> [TASK BRIEF] Where in the records does the word "selected" appear? Copy each line that holds it.

> [RECORDS SUPPLIED]
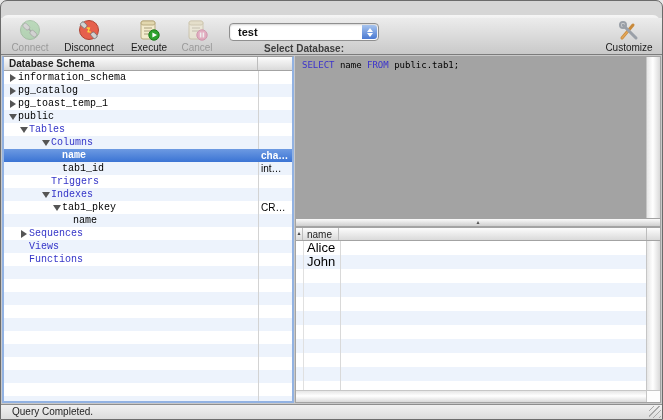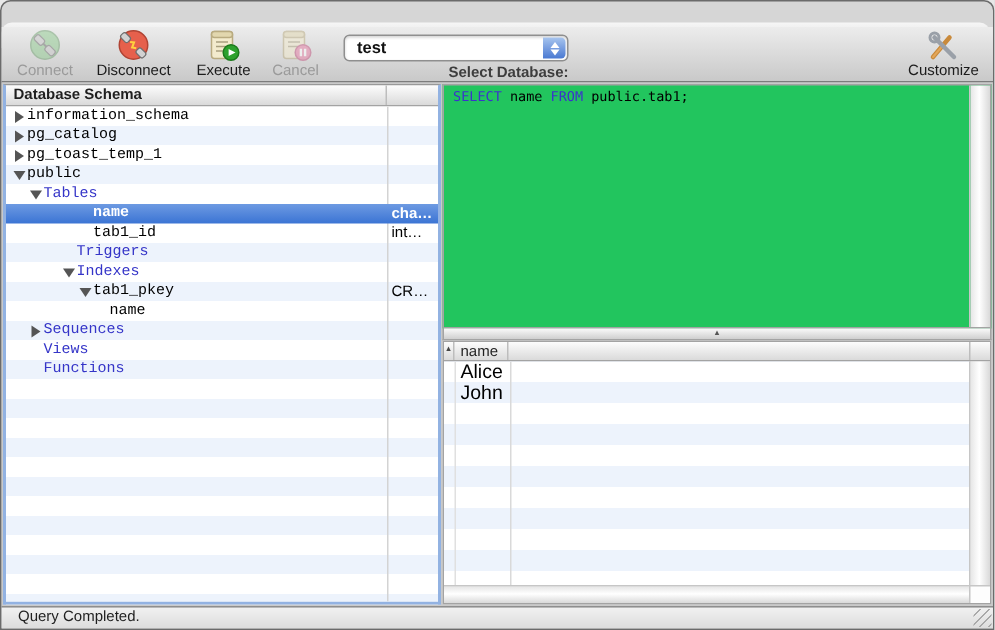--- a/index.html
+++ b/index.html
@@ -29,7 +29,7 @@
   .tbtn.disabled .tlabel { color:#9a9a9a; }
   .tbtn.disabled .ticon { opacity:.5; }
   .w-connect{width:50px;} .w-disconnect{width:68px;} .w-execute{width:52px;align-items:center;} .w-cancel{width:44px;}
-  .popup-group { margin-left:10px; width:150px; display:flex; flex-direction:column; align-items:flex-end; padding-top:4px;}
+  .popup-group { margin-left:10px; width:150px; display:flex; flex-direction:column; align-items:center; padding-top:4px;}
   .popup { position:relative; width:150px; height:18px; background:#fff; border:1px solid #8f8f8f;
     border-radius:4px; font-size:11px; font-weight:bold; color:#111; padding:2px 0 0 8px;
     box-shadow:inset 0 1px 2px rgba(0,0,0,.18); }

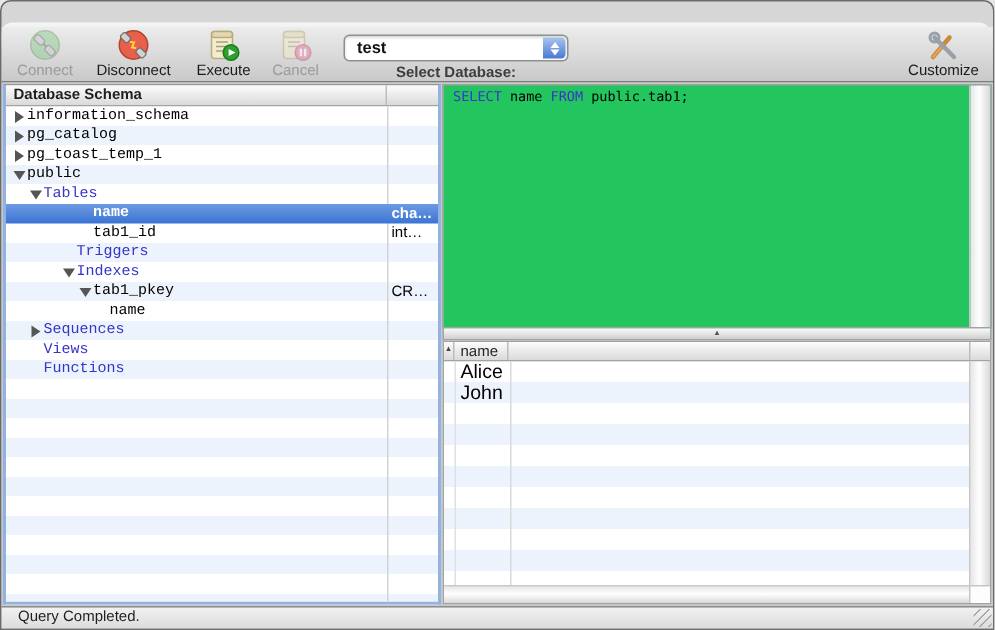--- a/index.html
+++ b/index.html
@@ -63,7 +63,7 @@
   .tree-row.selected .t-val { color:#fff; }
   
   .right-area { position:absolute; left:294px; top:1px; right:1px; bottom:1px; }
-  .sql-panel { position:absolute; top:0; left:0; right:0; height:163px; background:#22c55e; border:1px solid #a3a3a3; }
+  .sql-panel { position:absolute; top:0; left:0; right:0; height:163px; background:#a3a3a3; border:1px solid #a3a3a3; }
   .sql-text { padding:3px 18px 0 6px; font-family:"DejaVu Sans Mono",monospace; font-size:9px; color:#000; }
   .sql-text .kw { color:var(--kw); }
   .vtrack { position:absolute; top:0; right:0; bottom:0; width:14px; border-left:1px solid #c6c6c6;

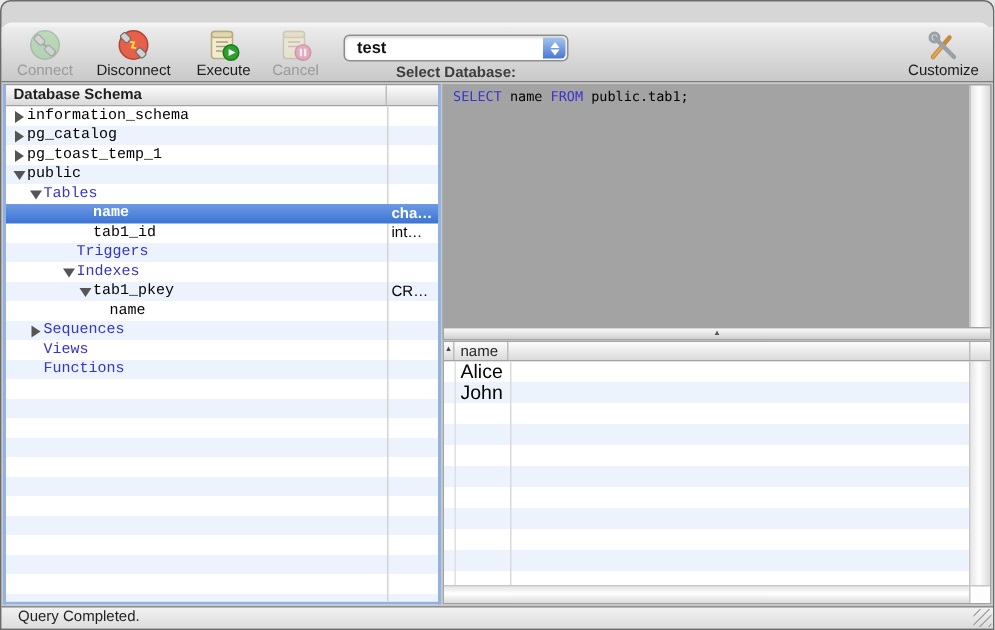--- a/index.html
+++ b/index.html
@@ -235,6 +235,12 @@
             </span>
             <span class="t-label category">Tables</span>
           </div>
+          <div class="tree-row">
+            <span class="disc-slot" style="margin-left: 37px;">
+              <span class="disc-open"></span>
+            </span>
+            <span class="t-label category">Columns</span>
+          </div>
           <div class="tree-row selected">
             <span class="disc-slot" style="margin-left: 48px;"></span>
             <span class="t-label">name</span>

> [REPLY]
   .tree-row.selected .t-val { color:#fff; }
           <div class="tree-row selected">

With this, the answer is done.